The zillion-channel TV universe is even larger than most people realize.
Yes, there are the broadcast networks … and cable … and streaming. But there’s also a labyrinth of digital channels. They deliver old shows, old movies and – occasionally – something new.
Meet “Johnson” (shown here), a new drama (with some comedy) on the Bounce digital channel. “I saw a void,” Deji LaRay, the creator and one of the stars, said in a video conference.
Yes, even with a zillion shows out there, he felt something was missing. “We haven’t seen ourselves represented onscreen, in an honest way, for a long time.”
He’s talking about Black men.
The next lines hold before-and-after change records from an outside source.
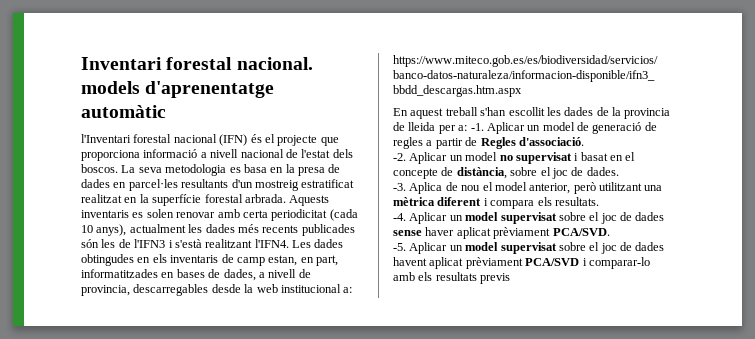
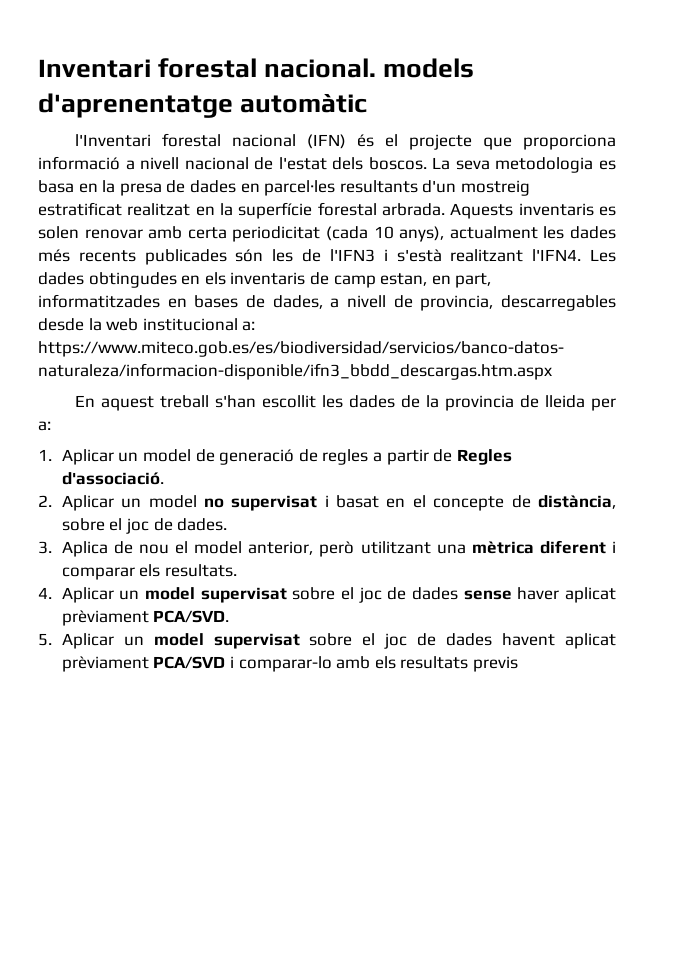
[470,123,484,131] -1. -> [38,449,52,461] // 1.
[393,153,406,161] -2. -> [38,495,52,507] 2.
[393,183,406,191] -3. -> [38,541,52,554] 3.
[490,200,535,209] compara -> [61,567,135,580] comparar
[393,213,406,221] -4. -> [38,587,52,599] 4.
[393,243,406,251] -5. -> [38,633,52,646] 5.

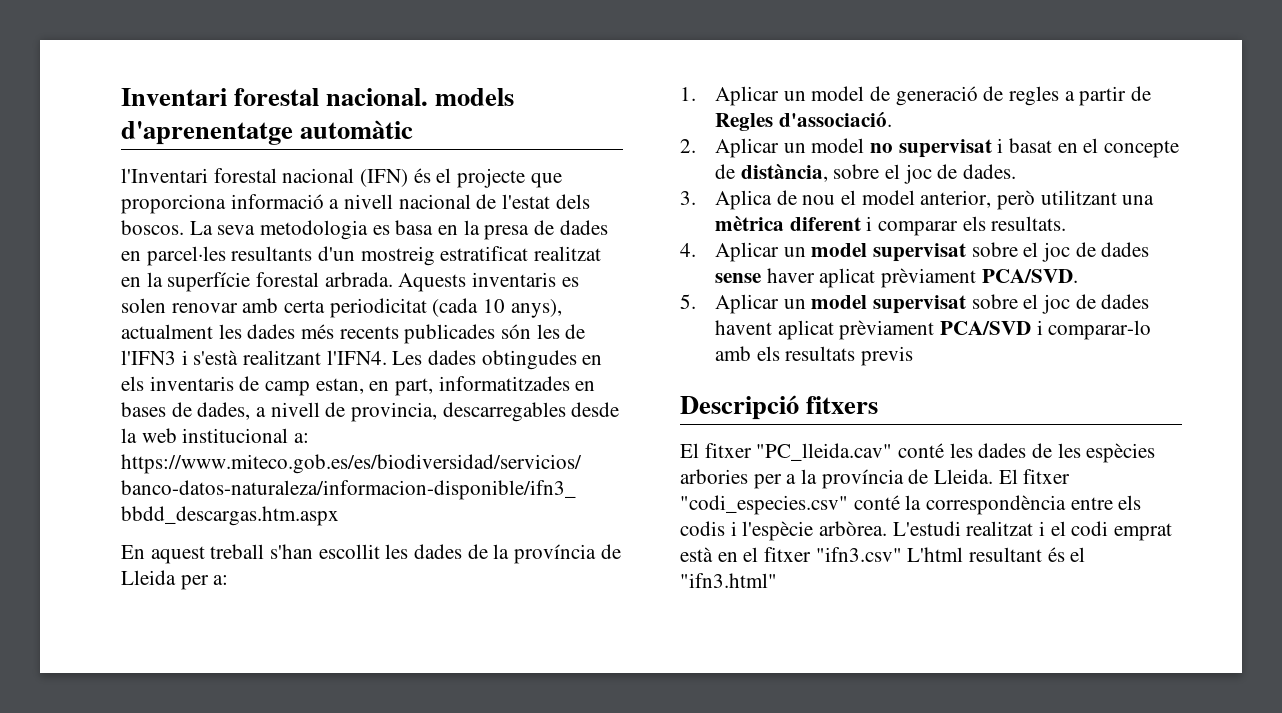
[445,395,586,411] provincia de lleida -> [514,544,621,564] [121,570,176,585] província de Lleida
(518, 664) none -> [680,395,879,420] [680,443,1156,463] [680,469,1071,489] [680,495,1142,515] [680,521,1173,541] [680,547,1086,562] [680,573,777,588] // Descripció fitxers // El fitxer "PC_lleida.cav" conté les dades de les espècies arbories per a la província de Lleida. El fitxer "codi_especies.csv" conté la correspondència entre els codis i l'espècie arbòrea. L'estudi realitzat i el codi emprat està en el fitxer "ifn3.csv" L'html resultant és el "ifn3.html"

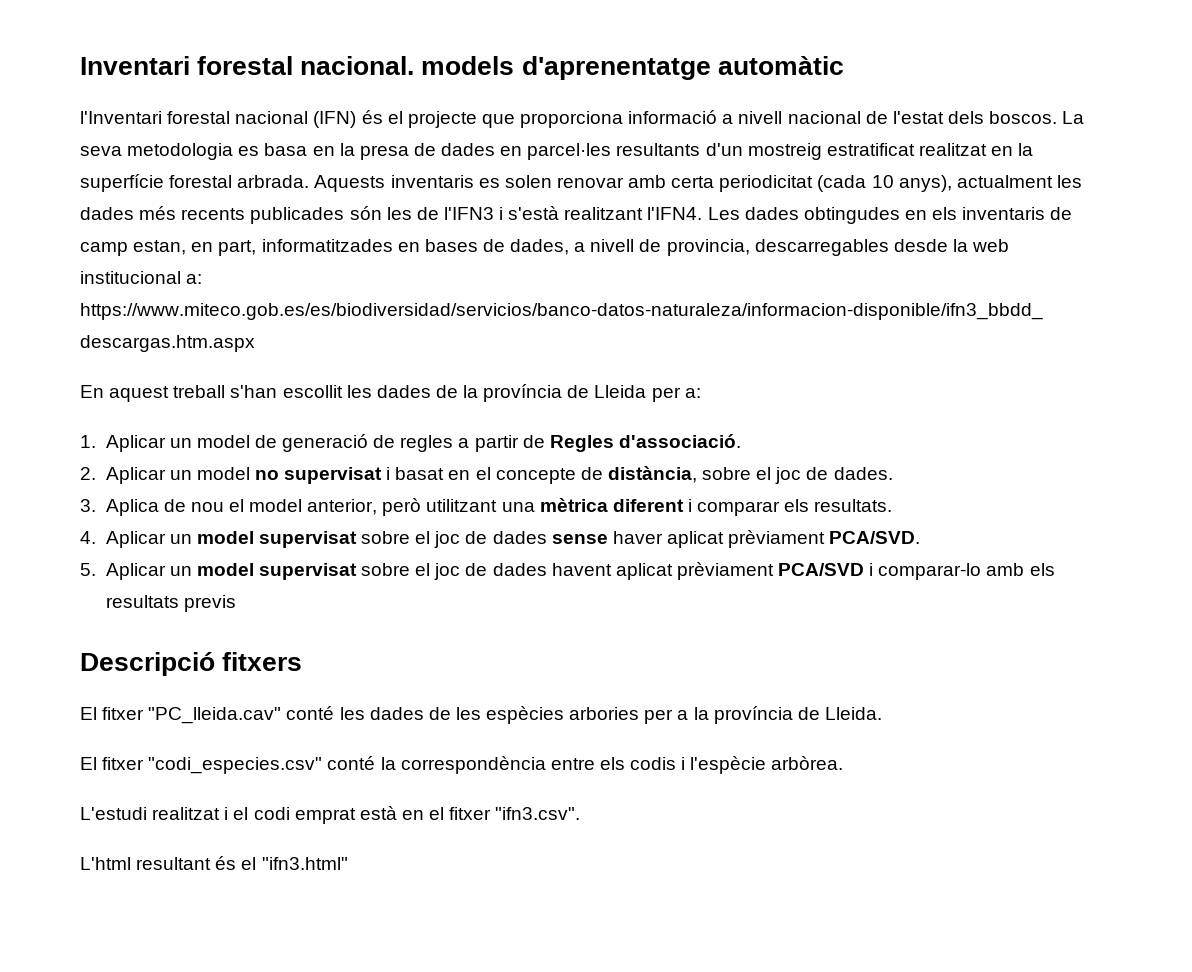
(994, 476) none -> (882, 713) //
(888, 528) none -> (844, 763) //
[815,547,902,562] "ifn3.csv" -> [495,807,581,820] "ifn3.csv". //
A modest number of shows – from “Girlfriends” to “Being Mary Jane” – have focused on the regular lives of Black women; fewer have focused on men.
LaRay has been a TV actor for a quarter-century, often playing cops. He was a crooked one for three early episodes of “Greenleaf,” an honest one (helping the protagonist) for six seasons of “Bosch.”
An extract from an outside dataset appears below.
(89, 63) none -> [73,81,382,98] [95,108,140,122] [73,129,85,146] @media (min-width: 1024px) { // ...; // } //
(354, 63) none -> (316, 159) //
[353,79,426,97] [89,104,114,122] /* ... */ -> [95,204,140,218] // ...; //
But he also did something that has worked for Sylvester Stallone and others: Write your own show.
LaRay wrote a 2007 movie (“Neighborhood Watch”) and a 2015 pilot film (“G Code”). And in 2014, he wrote a pilot about four Atlanta friends, unrelated but each with the surname Johnson.
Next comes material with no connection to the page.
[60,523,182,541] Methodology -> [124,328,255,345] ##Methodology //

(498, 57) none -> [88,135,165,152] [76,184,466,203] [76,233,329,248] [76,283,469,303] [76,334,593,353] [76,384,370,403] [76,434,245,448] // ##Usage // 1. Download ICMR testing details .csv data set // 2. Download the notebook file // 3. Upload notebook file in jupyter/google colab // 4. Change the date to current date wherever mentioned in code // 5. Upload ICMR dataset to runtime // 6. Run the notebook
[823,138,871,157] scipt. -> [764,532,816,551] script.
Word about the script got around, Thomas Q. Jones said. In 2017, Jones bumped into LaRay and learned he was the writer: “I said, ‘What’s up with “Johnson”? I’ve been asking about you.’”
Jones brought a much different perspective. He spent a dozen years as a pro-football running back; including five (three with the Jets, two with the Bears) in which he topped 1,000 yards rushing.
Now he helped mold “Johnson,” which drew attention from several prominent actors. Tom Wright didn’t take a role, but did pay for half the pilot film. D.L. Hughley took a small role as Uncle Eugene Johnson, a radio personality. And Cedric the Entertainer co-produced it through his company.
The show ended up at Bounce, a busy piece of the digital world.
That began when the switch to high-definition gave each TV station room for sub-channels. A Channel 7, for instance, had channels 7.2, 7.3 and 7.4 available. PBS filled the space with separate networks – Kids, World, Create – but most other stations simply had them available.
So a tangle of micro-networks was born. Most have old comedies – classic (“MASH,” “Roseanne,” “Jeffersons”) and not (“Green Acres”) – or dramas or movies or other. Buzzr has old game shows, Grit has cowboys, Heroes & Icons each night puts three “Star Trek” series back-to-back.
Only a few try the extra expense of new shows. There’s Court TV and Weather Nation and Bounce.
Launched a decade ago by Andrew Young and Martin Luther King III, Bounce aims at Black adults. It starts weekdays with reruns of Wendy Williams, “Judge Faith,” “Bernie Mac” and “Law & Order,” then switches to movies. But it has also tried new shows – several comedies plus the drama “Saints & Sinners,” set in a Baptist church, which recently finished its fifth season.
Now “Johnson” joins that group, with new episodes on Sundays, plus reruns. The show is pro-female, LeRay said – “I grew up with a strong Black mother, strong Black sisters, cousins, aunts” – but its focus is on four mismatched guys, friends for decades.
He plays Greg (in sunglasses here), who has a commitment problem; Jones is Omar (in leather jacket), who accidentally attracts the woman his friend Keith (Philip Smithey, far right) covets. Derrex Brady (far left) plays Jarvis, married to a white woman.
Jarvis (a real-estate salesman) and Keith (a photographer) are struggling in their careers
Smithey said he easily relates to the naive and sensitive Keith. “I wish I had these brothers when I was growing up …. I felt like he does, but I didn’t have the back-up.”
– Bounce is on digital channels, reaching 81 percent of TV homes; see www.bouncetv.com.
– It’s also on Dish, Channel 359.
– “Johnson” is 9 and 9:30 p.m. Sundays, rerunning at midnight and 12:30 a.m. It opens with two new episodes on Aug. 1, then has one new one, running twice.
– The opening episodes rerun often, including 2 p.m. Monday, 8 p.m. Wednesday and noon Aug. 8.